We should also note that the category of root systems has binary (and thus finite) coproducts. They both start the same way: given root systems $\Phi$ and $\Phi'$ in inner-product spaces $V$ and $V'$, we take the direct sum $V\oplus V'$ of the vector spaces, which makes vectors from each vector space orthogonal to vectors from the other one.

The coproduct $\Phi\amalg\Phi'$ root system consists of the vectors of the form $(\alpha,0)$ for $\alpha\in\Phi$ and $(0,\alpha')$ for $\alpha'\in\Phi'$. Indeed, this collection is finite, spans $V\oplus V'$, and does not contain $(0,0)$. The only multiples of any given vector in $\Phi\amalg\Phi'$ are that vector and its negative. The reflection $\sigma_{(\alpha,0)}$ sends vectors coming from $\Phi$ to each other, and leaves vectors coming from $\Phi'$ fixed, and similarly for the reflection $\sigma_{(0,\alpha')}$. Finally,

\displaystyle\begin{aligned}(\beta,0)\rtimes(\alpha,0)=\beta\rtimes\alpha&\in\mathbb{Z}\\(0,\beta')\rtimes(0,\alpha')=\beta'\rtimes\alpha'&\in\mathbb{Z}\\(\beta,0)\rtimes(0,\alpha')=(0,\beta')\rtimes(\alpha,0)=0&\in\mathbb{Z}\end{aligned}

All this goes to show that $\Phi\amalg\Phi'$ actually is a root system. As a set, it’s the disjoint union of the two sets of roots.

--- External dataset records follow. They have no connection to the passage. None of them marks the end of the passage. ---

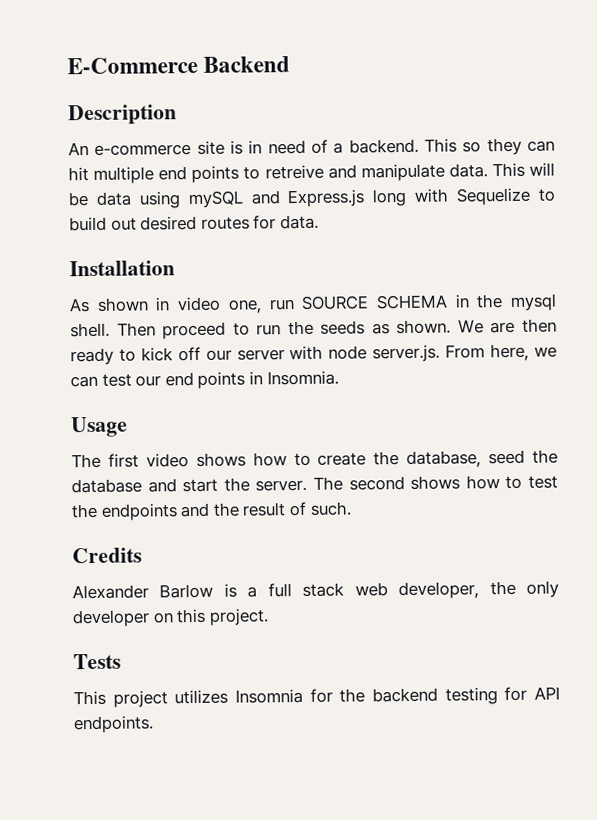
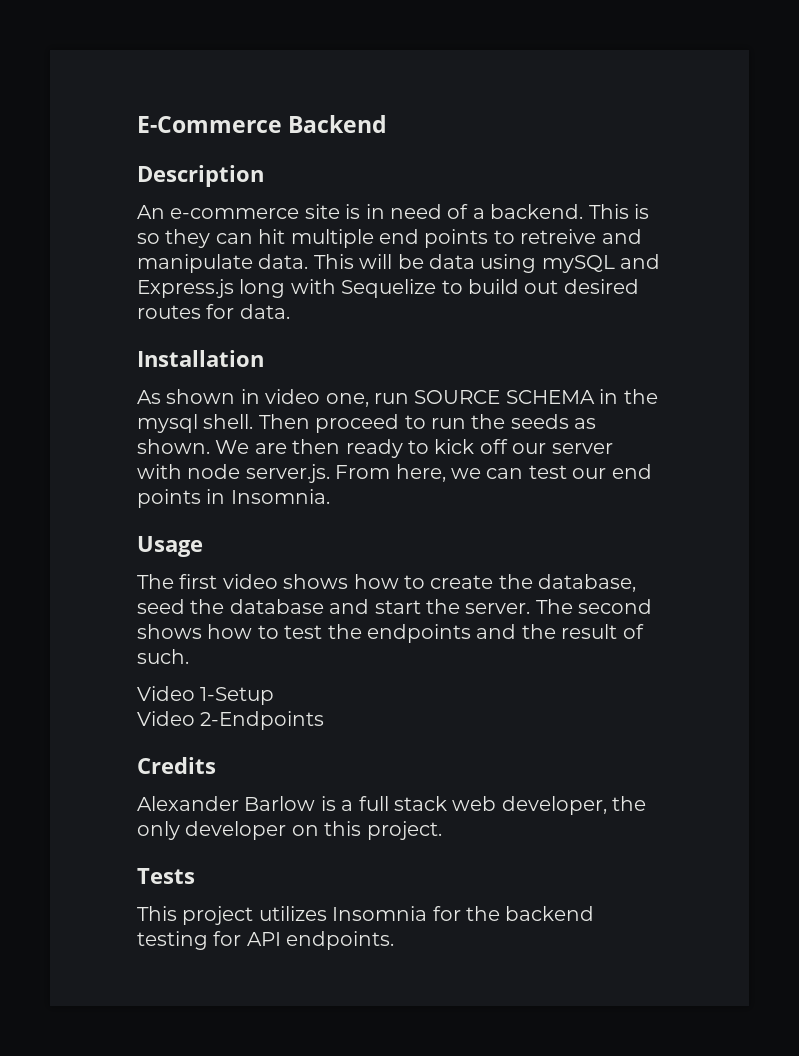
- This so they can hit multiple end points to retreive and manipulate data.
+ This is so they can hit multiple end points to retreive and manipulate data.
+ Video 1-Setup
+ Video 2-Endpoints

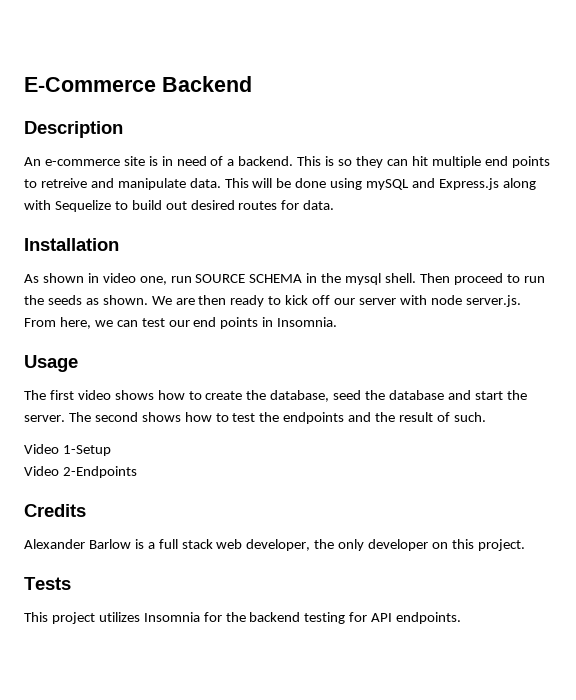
- This will be data using mySQL and Express.js long with Sequelize to build out desired routes for data.
+ This will be done using mySQL and Express.js along with Sequelize to build out desired routes for data.

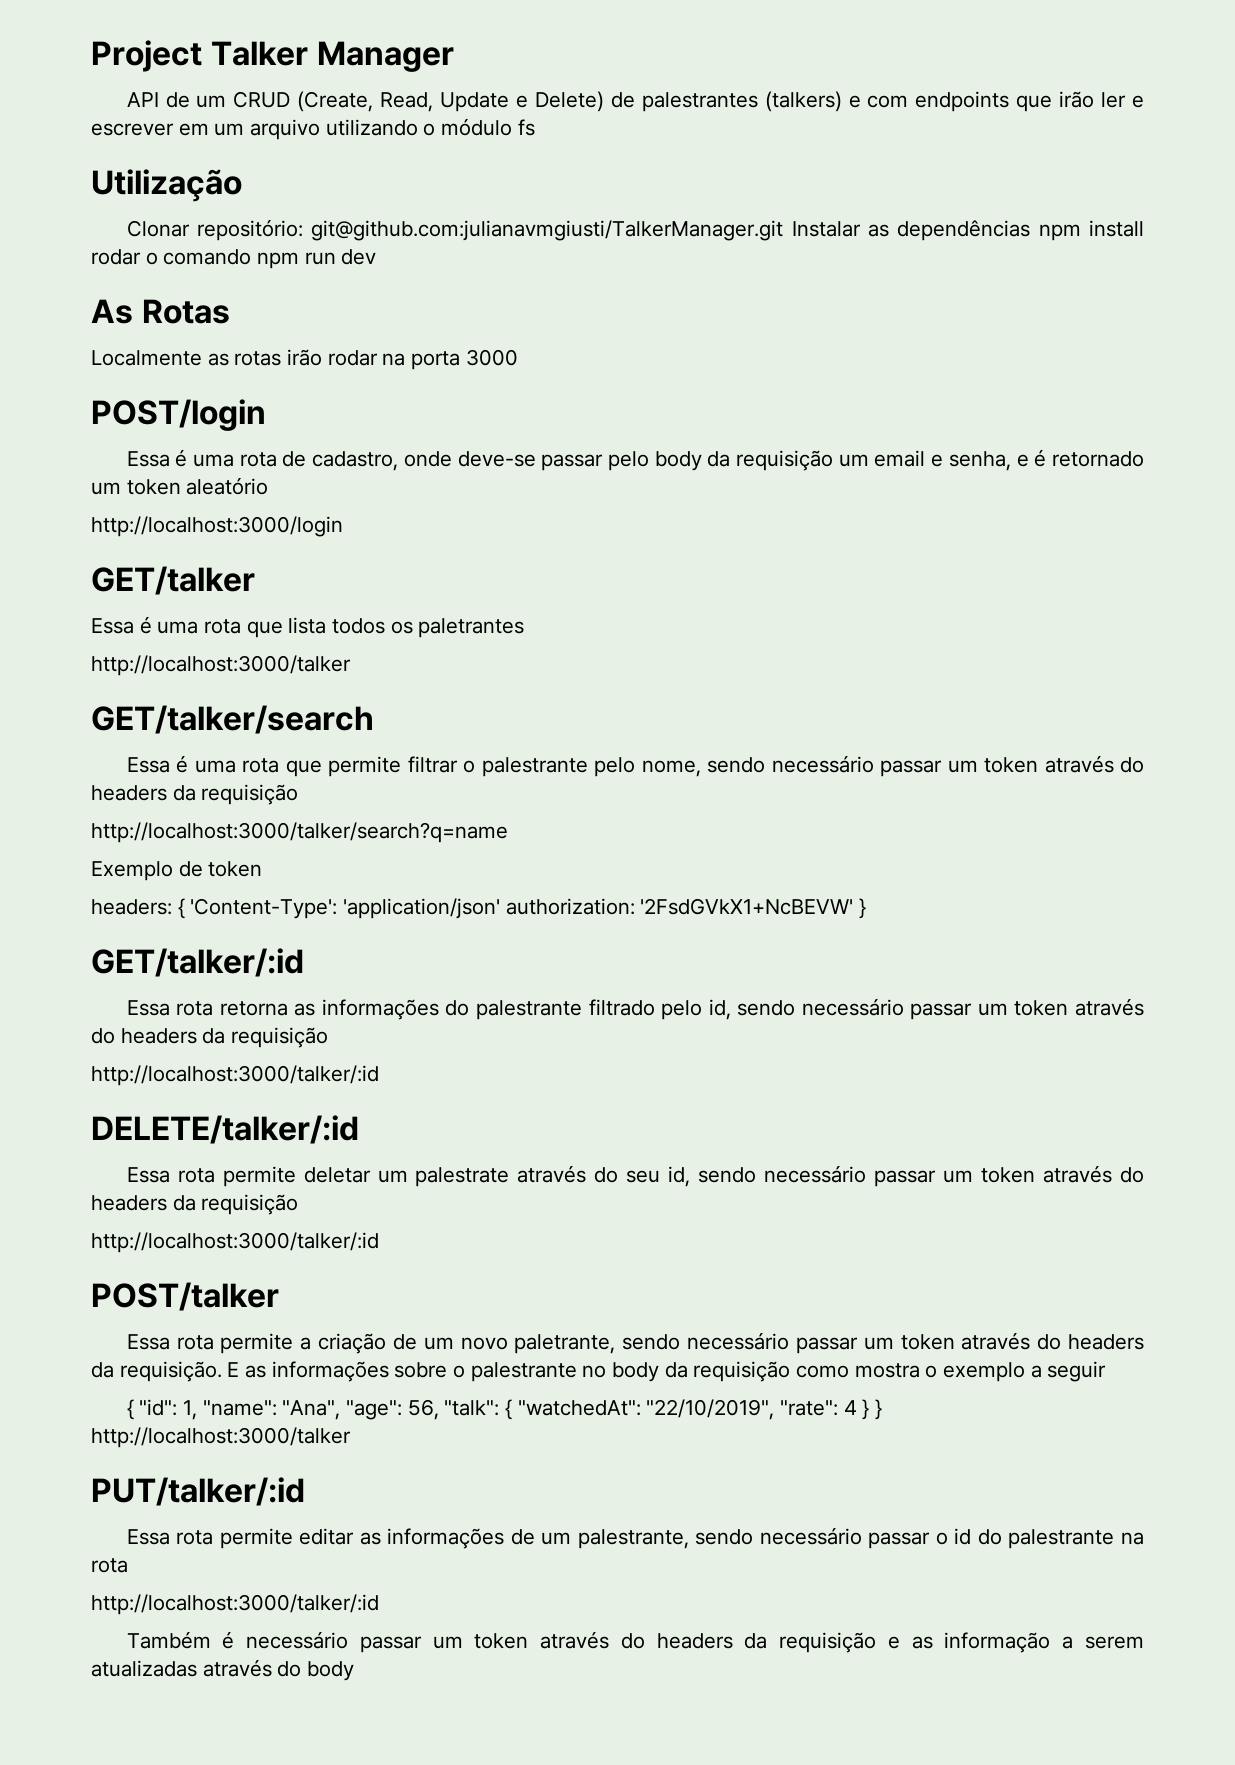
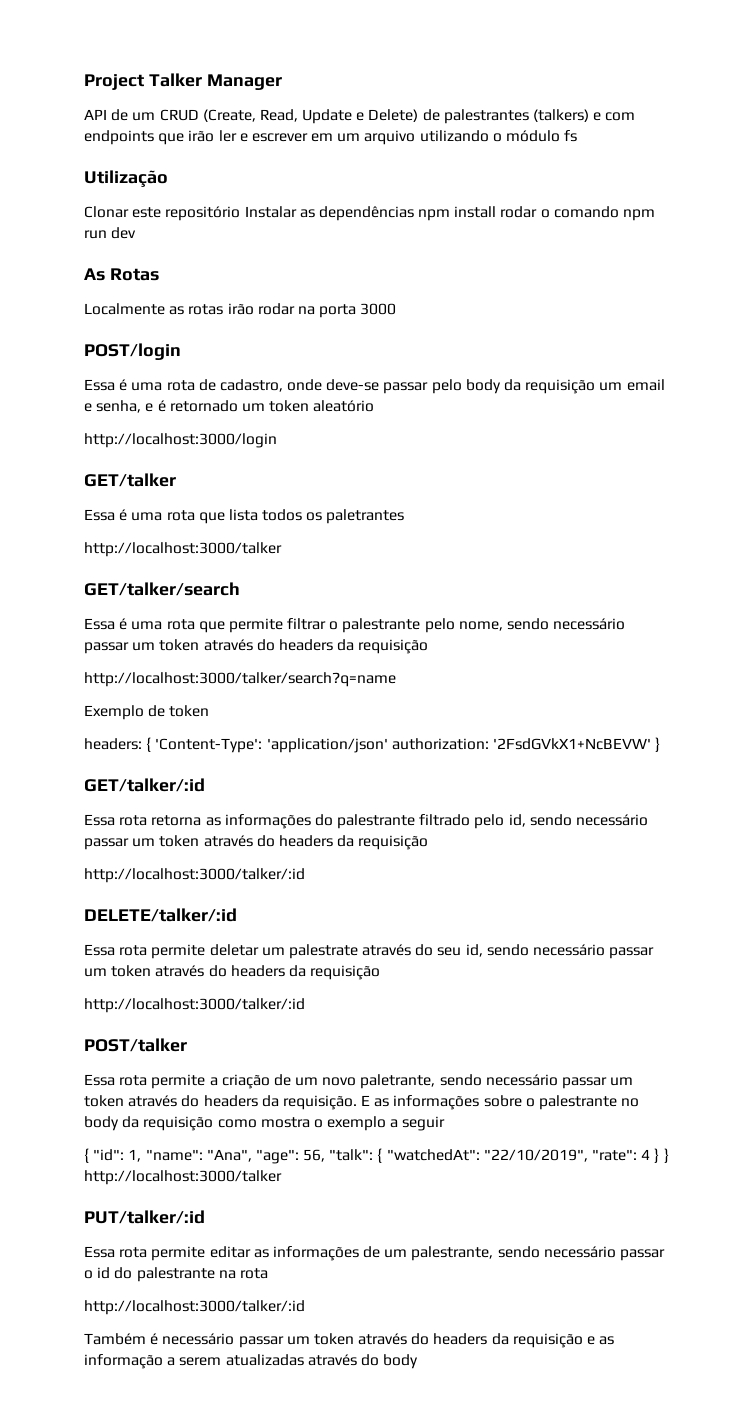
- Clonar repositório: git@github.com:julianavmgiusti/TalkerManager.git Instalar as dependências npm install rodar o comando npm run dev
+ Clonar este repositório Instalar as dependências npm install rodar o comando npm run dev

As a coproduct, we do have the inclusion morphisms $\iota_1:\Phi\rightarrow\Phi\amalg\Phi'$ and $\iota_2:\Phi'\rightarrow\Phi\amalg\Phi'$, which are inherited from the direct sum of $V$ and $V'$. This satisfies the universal condition of a coproduct, since the direct sum does. Indeed, if $\Psi\subseteq U$ is another root system, and if $f:V\rightarrow U$ and $f':V'\rightarrow U$ are linear transformations sending $\Phi$ and $\Phi'$ into $\Psi$, respectively, then $(a,b)\mapsto f(a)+g(b)$ sends $\Phi\amalg\Phi'$ into $\Psi$, and is the unique such transformation compatible with the inclusions.

Interestingly, the Weyl group of the coproduct is the product $\mathcal{W}\times\mathcal{W}'$ of the Weyl groups. Indeed, for every generator $\sigma_\alpha$ of $\mathcal{W}$ and every generator $\sigma_{\alpha'}$ of $\mathcal{W}'$ we get a generator $\sigma_{(\alpha,0)}$. And the two families of generators commute with each other, because each one only acts on the one summand.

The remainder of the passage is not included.